Once they had finished their sandwiches, John opened the bottle of orange drink and handed it to her. She took a sip. It was good. 
“What about you?” said John, eyes on the crumbs he was brushing into a pile. “What brought you to the Institute?”
“Good luck, mostly,” she said, and took another sip. “I met somebody who knew someone. I wanted to get back into a research environment, and, well, it was the Tyler Institute. Exciting, prestigious.”
“Not half as exciting as they like to make it sound,” John said, “but you’ve seen that by now, I expect. You’ve done technical writing for a while, then?”
“Since I was doing a master’s degree course, after University,” she said. “I didn’t like the course much, but I liked the writing.”
He looked up. “You have a master’s degree?”
“Just barely. But yes.” 
“What in?”
“Evolutionary psychogenomics. Not terribly relevant to the physical sciences.”
“Oh, you never know,” he said. “All sorts of things wind up coming in handy. You didn’t want to continue with it?”
“I liked the theory..” she said. “I liked the idea of tracking down the origins of mental traits through the evolution of proteins. It seemed something worth spending your life on. But in practice, all you do is write computer programs. I found I’d rather write sentences than programs.”
“You could, ah, teach,” he suggested, head bent, molding a napkin around his crumbs and attempting to gather them up.
She wondered why he seemed eager to talk her into doing something other than what she was doing. “I didn’t want to,” she said, simply.
John seemed to accept that as the last word. “Best reason not to, really,” he said, looking up again, rolling the napkin and crumbs into a ball and sitting back in his chair. 
“I like what I do.”
“That’s always good. I—well. That’s good, that is.” he said.   He mused silently for a minute, eyes looking beyond her. Questions that wanted to be asked came to the tip of her tongue, but she held them back. It seemed best to let him say what he was comfortable with, in his own time.
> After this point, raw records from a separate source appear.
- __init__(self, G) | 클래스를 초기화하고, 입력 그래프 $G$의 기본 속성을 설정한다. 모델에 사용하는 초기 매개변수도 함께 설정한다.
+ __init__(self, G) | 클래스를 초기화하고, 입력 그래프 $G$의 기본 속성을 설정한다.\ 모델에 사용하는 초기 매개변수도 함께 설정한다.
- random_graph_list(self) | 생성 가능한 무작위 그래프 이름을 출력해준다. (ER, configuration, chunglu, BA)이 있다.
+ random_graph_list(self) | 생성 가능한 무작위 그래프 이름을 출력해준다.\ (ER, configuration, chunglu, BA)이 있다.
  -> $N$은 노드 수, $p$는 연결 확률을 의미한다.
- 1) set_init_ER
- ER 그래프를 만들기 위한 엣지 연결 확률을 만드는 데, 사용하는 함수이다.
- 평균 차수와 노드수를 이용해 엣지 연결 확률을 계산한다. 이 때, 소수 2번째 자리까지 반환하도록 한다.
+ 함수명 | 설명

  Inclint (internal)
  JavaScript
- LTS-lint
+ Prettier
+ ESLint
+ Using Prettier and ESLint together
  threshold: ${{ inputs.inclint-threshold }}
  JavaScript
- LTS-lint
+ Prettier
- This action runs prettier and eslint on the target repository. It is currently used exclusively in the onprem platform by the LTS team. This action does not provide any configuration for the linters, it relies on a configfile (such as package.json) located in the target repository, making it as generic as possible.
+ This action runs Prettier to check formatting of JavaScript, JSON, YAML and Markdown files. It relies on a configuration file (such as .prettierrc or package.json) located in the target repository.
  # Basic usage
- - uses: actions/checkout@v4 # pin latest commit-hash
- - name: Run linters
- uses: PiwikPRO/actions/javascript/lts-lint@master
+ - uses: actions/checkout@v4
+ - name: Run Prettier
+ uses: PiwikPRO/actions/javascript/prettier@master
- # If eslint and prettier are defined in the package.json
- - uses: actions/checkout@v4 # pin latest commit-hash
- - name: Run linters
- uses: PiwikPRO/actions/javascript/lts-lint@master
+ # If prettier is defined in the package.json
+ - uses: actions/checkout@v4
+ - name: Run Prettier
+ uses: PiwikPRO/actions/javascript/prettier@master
“Well!” he said suddenly, with artificial joviality, turning back to her. “Fancy heading back?”
She didn’t, particularly, but she supposed it was inevitable. She handed him the orange drink. “Finish this, first.”
“Thank you,” he said, and put it to his lips. She said, “Geraint wants you to give me a summary of the department’s direction.”
“Well,” he said, lowering the bottle and looking the tiniest bit amused, “I can do that, I suppose. Right now?”
“No, let’s do it later.”
“When we get back, then.” He handed the bottle back to her, and she took the final sip.

Back in the Institute’s building, after they exited the lift, she fell slightly behind at the water fountain. “You go ahead,” she said, and gestured towards the door. There was nothing intrinsically compromising about having lunch with a colleague, but she didn’t want to draw attention to it by going through the door at the exact same time. “I’ll see you in a little bit.”
“All right,” said John. He flashed her a smile. “Don’t want to start a rumor, hey?”
She flushed. It wasn’t that she was thinking of them as a hypothetical couple, it was that she was thinking of other people hypothetically thinking of them as a hypothetical couple. Nonetheless it was embarrassing to be caught at it. “It’s not what you’re thinking.”
“I think it is,” he said, looking rather pleased. “But don’t worry. I don’t really want to be talked about, either. Any more than I already am.”
She flushed again, this time for being one of those who sometimes talked about him. 
“It’s all right,” he said gently. “I don’t mind.”
“I won’t do it again,” she said.
“It’s all right,” he said again. He turned to go through the double doors, and then paused. “Penny?” he called softly, looking back at her.
“Yes?” she said.
He smiled, suddenly a more-than-handsome man. “Thank you,” he said, and turned back, walking through the doors and into the office.